A estatização ocorrera no início dos anos 1960, e a empresa mudaria de nome algumas vezes (para Usina de Santo Amaro, então ligada à estatal Nuclemon, mais tarde Indústrias Nucleares do Brasil), operando no bairro de Santo Amaro, em São Paulo, sem que vizinhos ou funcionários soubessem dos perigos a que estavam sendo submetidos.

Muitos dos dejetos produzidos foram estocados na capital paulista ou despachados para Poços de Caldas em Minas Gerais. E o cessar das operações, com o fechamento da empresa, só ocorreria em 1992 -dois anos depois que Malheiros, então repórter da Agência Estado, descobriu o “perigo radioativo em Santo Amaro”, como estampado na manchete do Jornal da Tarde, uma das publicações a veicular o furo de reportagem, em 10 de janeiro de 1990.

Começava ali a saga da jornalista para desvendar todos os desvios e crimes cometidos durante as operações da antiga Orquima, agora apresentados de forma tão completa quanto possível no livro.

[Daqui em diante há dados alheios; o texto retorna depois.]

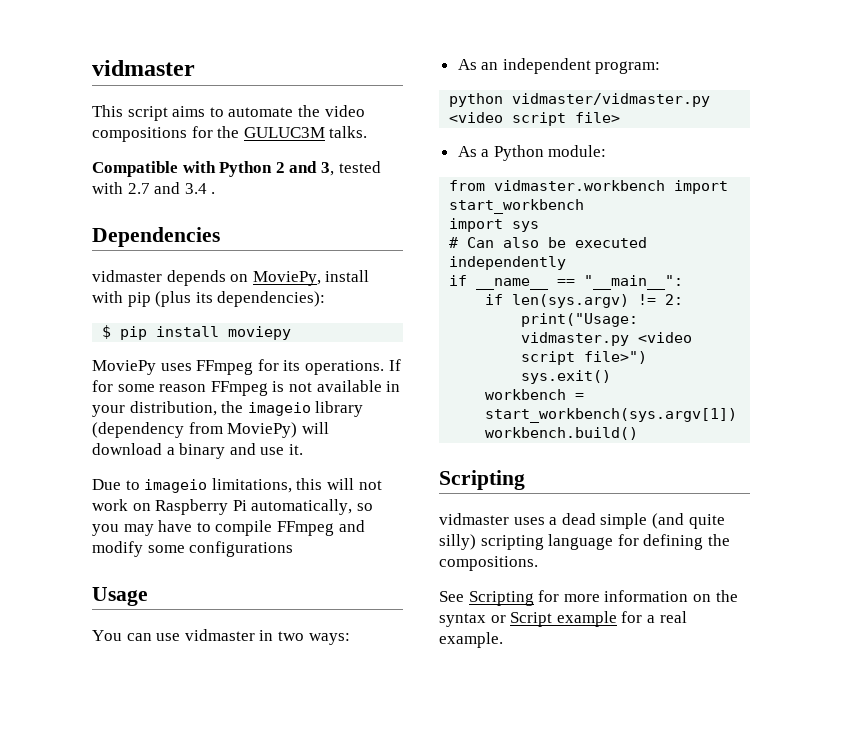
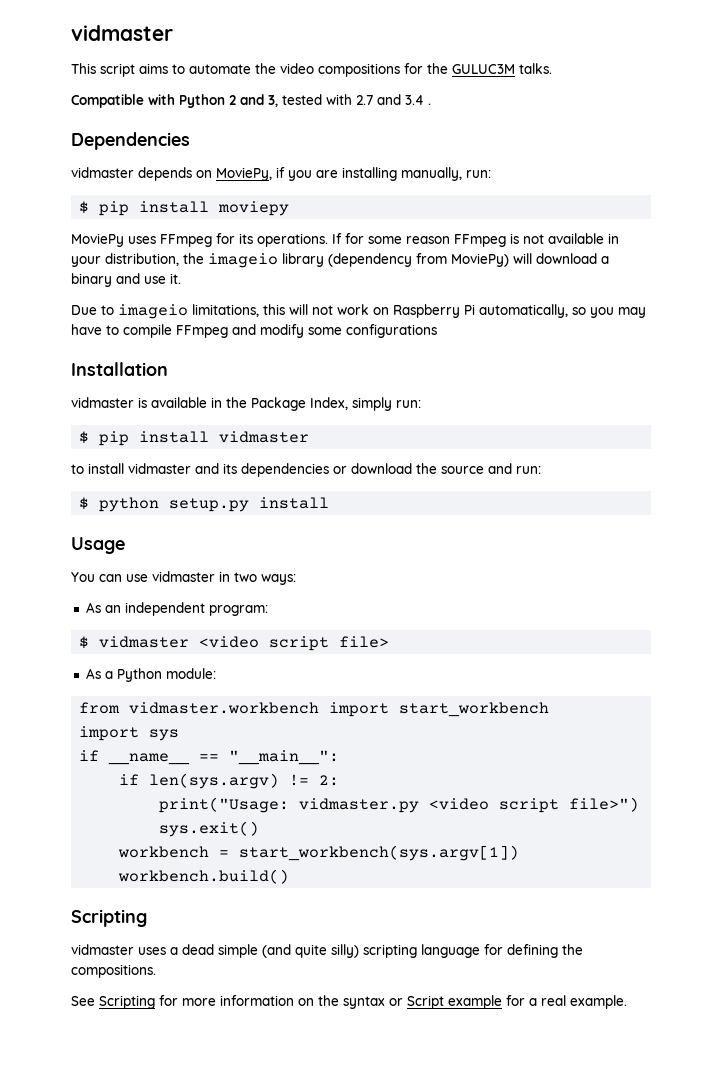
[325,270,370,282] [92,291,326,307] install with pip (plus its dependencies): -> [276,167,491,181] if you are installing manually, run:
(294, 549) none -> [71,362,168,376] [71,397,421,411] [79,431,310,446] [71,463,541,477] [79,497,330,512] // Installation // vidmaster is available in the Package Index, simply run: // $ pip install vidmaster // to install vidmaster and its dependencies or download the source and run: // $ python setup.py install
[449,93,711,107] python vidmaster/vidmaster.py -> [79,636,190,649] $ vidmaster
[449,237,648,248] [449,256,567,270] // # Can also be executed independently -> (180, 735) none

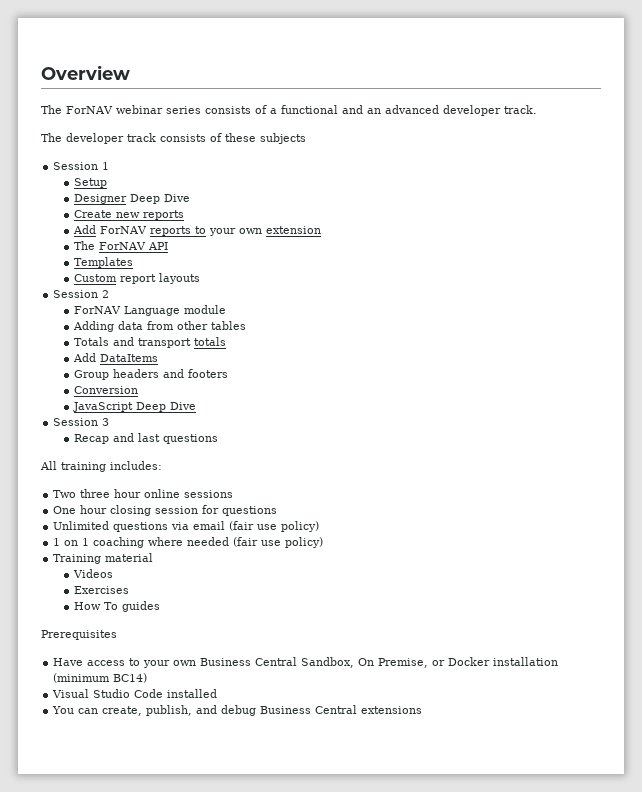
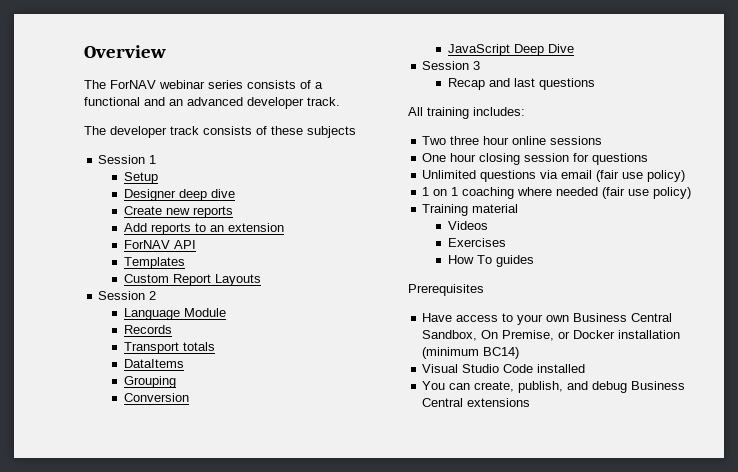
[129,194,190,204] Deep Dive -> [179,189,236,201] deep dive
[99,226,147,234] ForNAV -> (148, 227) none
[208,228,262,236] your own -> [210,225,225,232] an
[73,241,95,250] The -> (285, 227) none
[119,273,200,284] report layouts -> [173,274,262,286] Report Layouts
[73,305,226,316] [72,321,246,332] [73,337,191,348] ForNAV Language module // Adding data from other tables // Totals and transport -> [124,308,227,320] [124,325,173,334] [124,342,180,354] Language Module // Records // Transport
[72,353,96,362] Add -> (216, 346) none
[73,369,228,380] Group headers and footers -> [124,376,177,388] Grouping

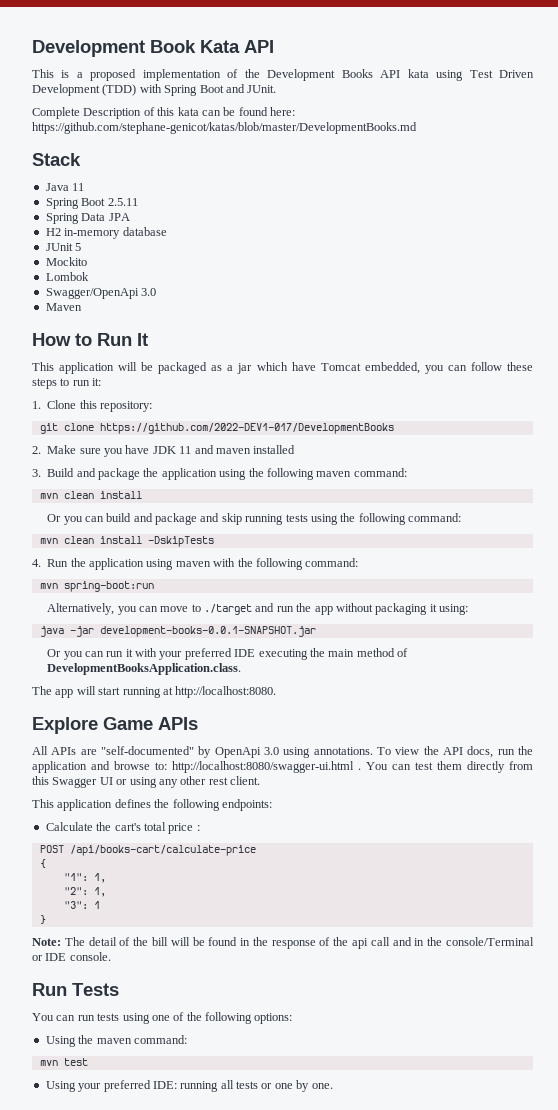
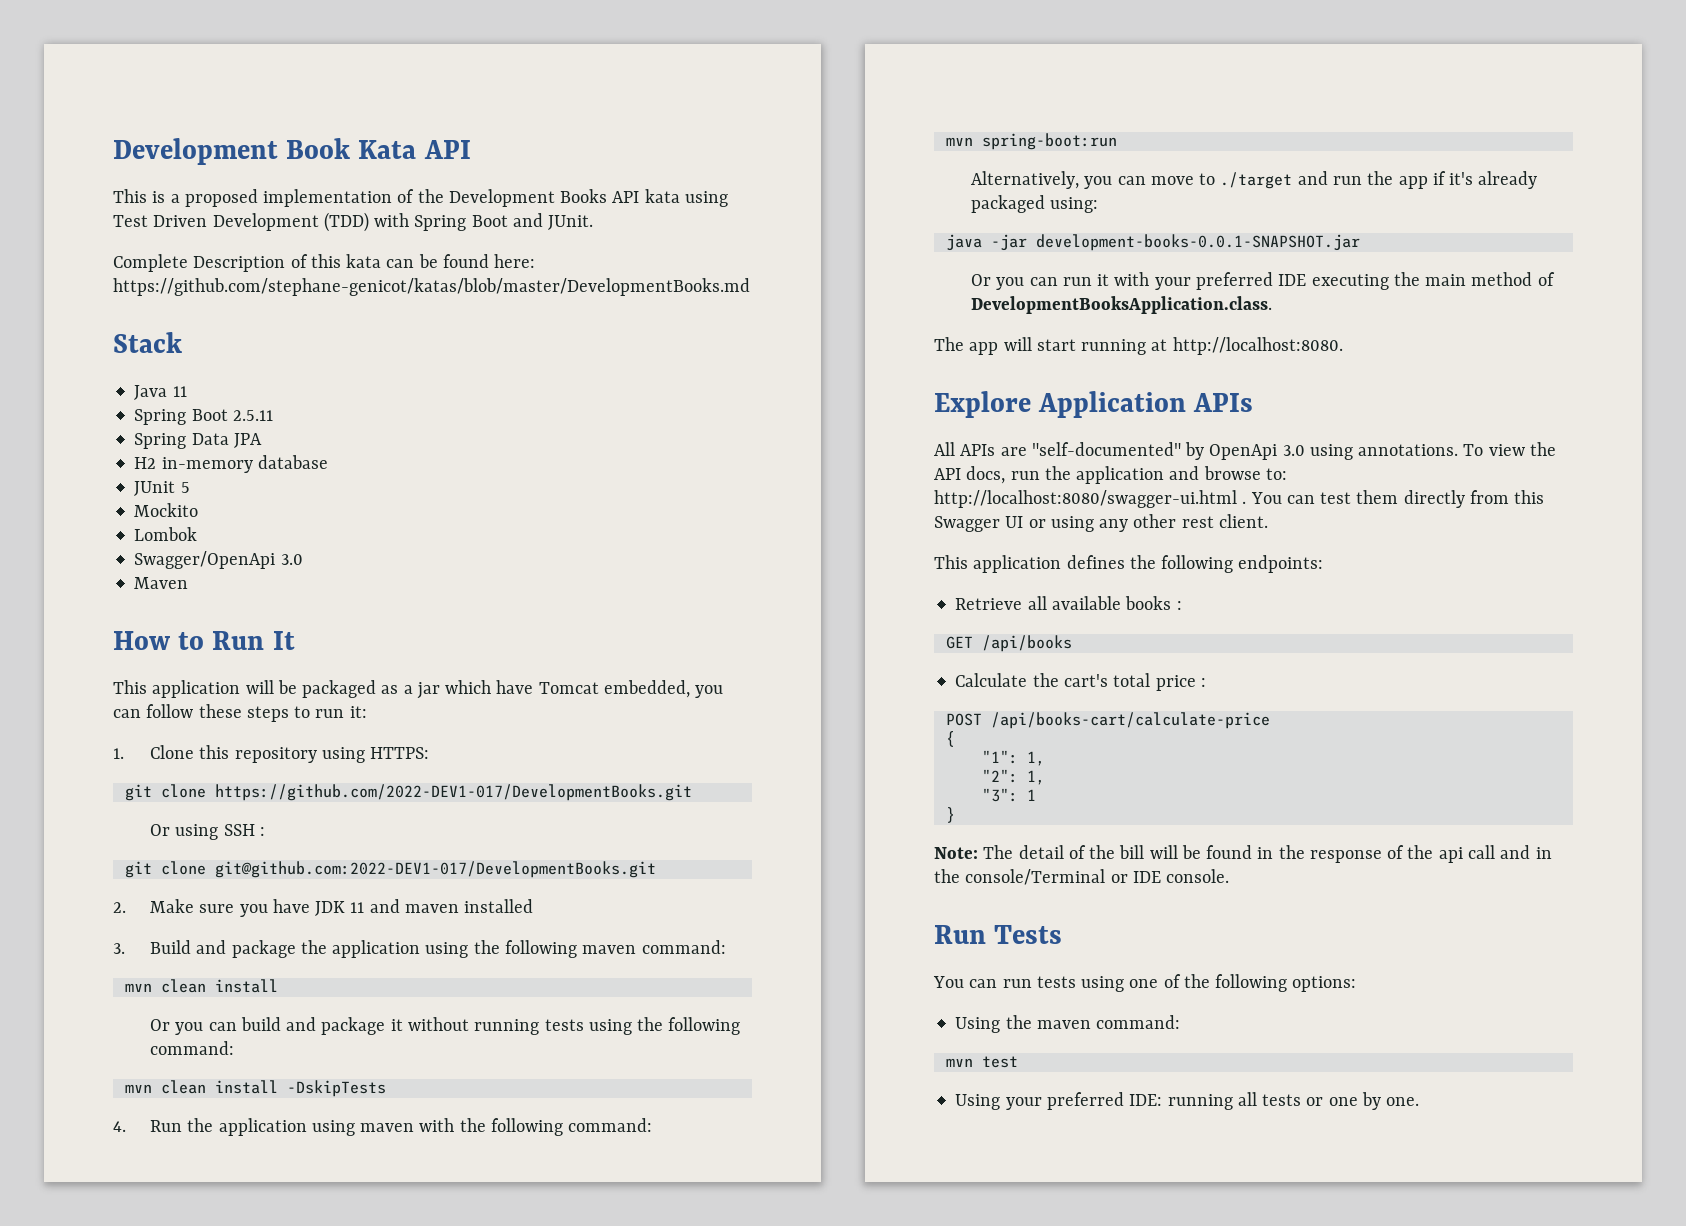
[100,401,152,412] [39,423,394,434] repository: // git clone https://github.com/2022-DEV1-017/DevelopmentBooks -> [234,747,430,763] [124,784,692,801] [150,824,265,840] [124,861,656,878] repository using HTTPS: // git clone https://github.com/2022-DEV1-017/DevelopmentBooks.git // Or using SSH : // git clone git@github.com:2022-DEV1-017/DevelopmentBooks.git
[200,513,242,525] and skip -> [390,1017,470,1031] it without
[335,603,437,615] without packaging it -> [1432,171,1538,189] [971,195,1046,213] if it's already packaged
[103,717,153,730] Game -> [1038,391,1187,418] Application
(272, 805) none -> [955,596,1182,610] [945,635,1072,652] // Retrieve all available books : // GET /api/books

Malheiros mergulhou na documentação remanescente (com reproduções dos materiais mais importantes) a fim de esquadrinhar a trajetória oculta da empresa, desde seus fundadores, que gozaram de imensos privilégios, até seus operários, que durante décadas adoeceram com câncer sem saber que eram suas condições de trabalho precárias a razão de seu infortúnio.

Trata-se de história ainda sem desfecho, pois, mais de três décadas após o encerramento das atividades, a situação dos dejetos não foi encaminhada e muitos dos antigos funcionários seguem na luta por seus direitos, às vezes em dificuldade até mesmo para manter o plano de saúde que a Justiça obrigou o governo a bancar para que pudessem se tratar.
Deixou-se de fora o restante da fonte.